Björnstad syndrome
Björnstad syndrome is an autosomal recessive congenital condition involving pili torti, sensorineural deafness, and hair abnormalities. It was first characterized in 1965, in Oslo, by prof. Roar Theodor Bjørnstad after he observed an association between pili torti and hearing loss.
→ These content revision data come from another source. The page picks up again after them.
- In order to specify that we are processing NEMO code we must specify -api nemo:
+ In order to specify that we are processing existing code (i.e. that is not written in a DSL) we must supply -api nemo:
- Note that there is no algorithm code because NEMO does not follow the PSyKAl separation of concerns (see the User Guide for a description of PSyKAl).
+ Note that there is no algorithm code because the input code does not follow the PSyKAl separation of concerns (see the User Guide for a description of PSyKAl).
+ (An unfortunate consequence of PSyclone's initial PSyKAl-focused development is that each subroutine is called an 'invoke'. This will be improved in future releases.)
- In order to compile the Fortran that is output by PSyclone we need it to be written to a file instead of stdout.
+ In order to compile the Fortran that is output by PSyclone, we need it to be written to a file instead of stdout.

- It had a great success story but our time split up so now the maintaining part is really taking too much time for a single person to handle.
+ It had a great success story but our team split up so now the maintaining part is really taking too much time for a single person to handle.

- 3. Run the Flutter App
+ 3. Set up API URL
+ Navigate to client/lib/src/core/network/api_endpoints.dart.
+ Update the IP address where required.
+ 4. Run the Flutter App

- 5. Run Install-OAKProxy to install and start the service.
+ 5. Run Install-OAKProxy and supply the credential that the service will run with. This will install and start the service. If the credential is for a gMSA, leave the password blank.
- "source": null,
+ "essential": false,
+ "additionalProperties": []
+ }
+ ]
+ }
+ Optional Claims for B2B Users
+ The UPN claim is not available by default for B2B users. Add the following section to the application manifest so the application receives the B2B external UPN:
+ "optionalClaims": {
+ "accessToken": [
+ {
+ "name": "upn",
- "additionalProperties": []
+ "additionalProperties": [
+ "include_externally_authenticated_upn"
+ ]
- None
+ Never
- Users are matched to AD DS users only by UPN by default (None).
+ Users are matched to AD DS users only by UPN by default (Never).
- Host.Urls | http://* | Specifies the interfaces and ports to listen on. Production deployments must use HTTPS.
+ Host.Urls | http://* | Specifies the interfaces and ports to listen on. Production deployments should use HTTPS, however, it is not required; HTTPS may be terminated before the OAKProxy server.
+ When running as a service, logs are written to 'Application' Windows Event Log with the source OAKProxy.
The condition is extremely rare, with less than 50 cases documented in medical literature worldwide.
| Björnstad syndrome | |
|---|---|
| Other names | BJS, Deafness and pili torti (Bjornstad type), Pili torti and nerve deafness, Pili-torti deafness syndrome, Pili torti-sensorineural hearing loss, PTD |
| Symptoms | Pili torti, hearing loss, alopecia, mental retardation |
| Usual onset | Infancy or early childhood |
| Causes | Mutation of BCS1L |
| Frequency | Extremely rare - less than 50 documented cases |
Björnstad syndrome is caused by mutations of the BCS1L gene. The protein product of this gene is BCS1L, which plays an important role in oxidative phosphorylation. Mutated BCS1L increases production of reactive oxygen species, which may be the molecular cause of pili torti and hearing loss, both of which are associated with Björnstad syndrome. Pili torti is recognized in early childhood and is characterized by twisted hair shafts and brittle hair. The hearing loss usually becomes evident very early in life as well, often in the first year.